El siguiente testimonio es reflejo fiel de la ardiente persistencia de la senda de Sandino. Ese cordón de plata que une a los viejos luchadores del EDSN con las nuevas generaciones revolucionarias del FSLN: “Yo ya no puedo acompañarlo en esta campaña, porque míreme usted que yo ya soy un hombre viejo, yo para qué, yo con gusto pero yo no puedo, ya no aguanto una jornada masiva, ya esta campaña no la resisto pero tengo un montón de hijos y todos mis nietos, aquí están estos muchachos (…) Yo se los voy a dar para que anden ahí con ustedes, porque aquí tenemos que hacer la fuerza todos, y esto no hay que dejar que lo acaben”.

Y ese hombre que “da” a sus hijos y nietos —con su piel marcada por los años, con su cuerpo forjado en la resistencia, con la memoria orgullosa de haber sido correo de Sandino en la década del 30, con sabiduría de monte— observa que es la misma lucha independentista y soberana.

El que lo plasmó en papel es el comandante Omar Cabezas en su mítico libro La montaña es algo más que una inmensa estepa verde.

Entonces reflexiona Cabezas: “Pero me está diciendo que no hay que dejar que lo acaben como si nunca hubiera sido interrumpido, como una continuación de lo que había vivido con Sandino (…) Sentí que estaba parado en la tierra, que no estaba en el aire, que no era hijo solo de una teoría elaborada, sino que estaba pisando sobre concreto, me dio raíz en la tierra, me fijó al suelo, a la historia.

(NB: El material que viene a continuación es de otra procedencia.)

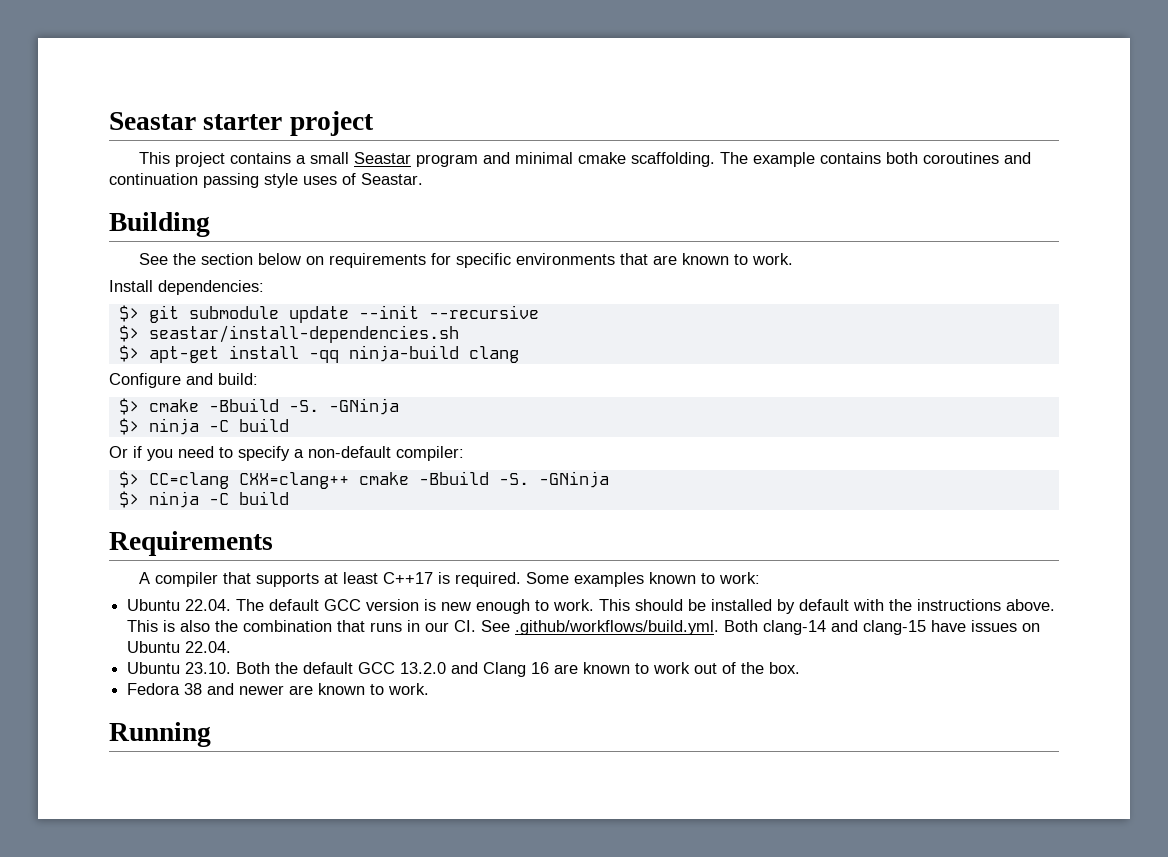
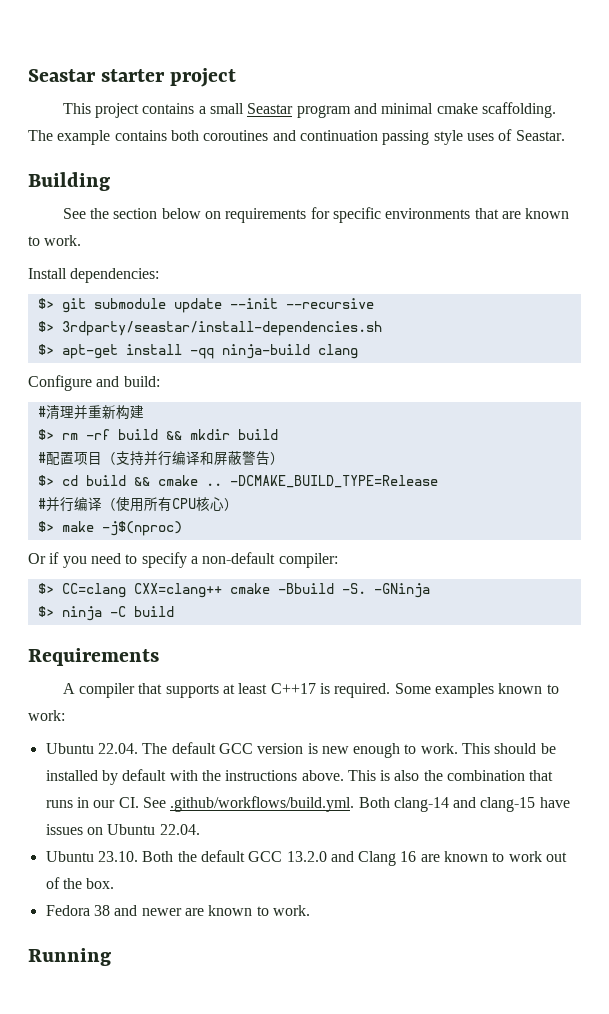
- $> seastar/install-dependencies.sh
+ $> 3rdparty/seastar/install-dependencies.sh
- $> cmake -Bbuild -S. -GNinja
- $> ninja -C build
+ #清理并重新构建
+ $> rm -rf build && mkdir build
+ #配置项目（支持并行编译和屏蔽警告）
+ $> cd build && cmake .. -DCMAKE_BUILD_TYPE=Release
+ #并行编译（使用所有CPU核心）
+ $> make -j$(nproc)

Me sentí imbatible”.

“Por eso, aunque no lo crean muchos nicaragüenses que reniegan de sus propios hermanos, Sandino es la figura más gloriosa que ha dado Nicaragua desde aquellos indios rebeldes de la Conquista española. Por eso, Sandino, a quien muchos nicaragüenses llaman bandido, haciendo coro a los amos imperialistas, es figura respetada y admirada por todos los demás latinoamericanos y —estoy seguro— aun por los más reaccionarios. Nicaragua necesita muchos Sandino, y la América Latina se siente orgullosa de su gloria”, explicaba el historiador argentino y biógrafo de Sandino, Gregorio Selser, en su imprescindible El pequeño Ejército Loco.

Es tan magnífica la epopeya de Sandino y su ejército de harapos, que en el Pentágono se pueden observar dos plaquetas enmarcadas en bronce. Dos historias de coraje de pueblos en armas. Se trata de las únicas dos derrotas militares admitidas por los Estados Unidos: Nicaragua (1932) y Vietnam (1975).

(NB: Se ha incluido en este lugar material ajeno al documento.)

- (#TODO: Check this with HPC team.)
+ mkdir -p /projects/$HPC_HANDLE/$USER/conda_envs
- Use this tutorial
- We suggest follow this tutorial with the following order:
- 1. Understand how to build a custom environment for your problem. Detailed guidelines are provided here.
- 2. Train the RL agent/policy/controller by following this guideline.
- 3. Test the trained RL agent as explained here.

Como un guiño de la historia, Sandino nació un 18 de mayo de 1895, el mismo día que José Martí caía en combate por la independencia de Cuba. Como al apóstol cubano, la historia latinoamericana ha incorporado, en un acto de justicia popular a su nómina de próceres libertarios, al General de Hombres y Mujeres Libres.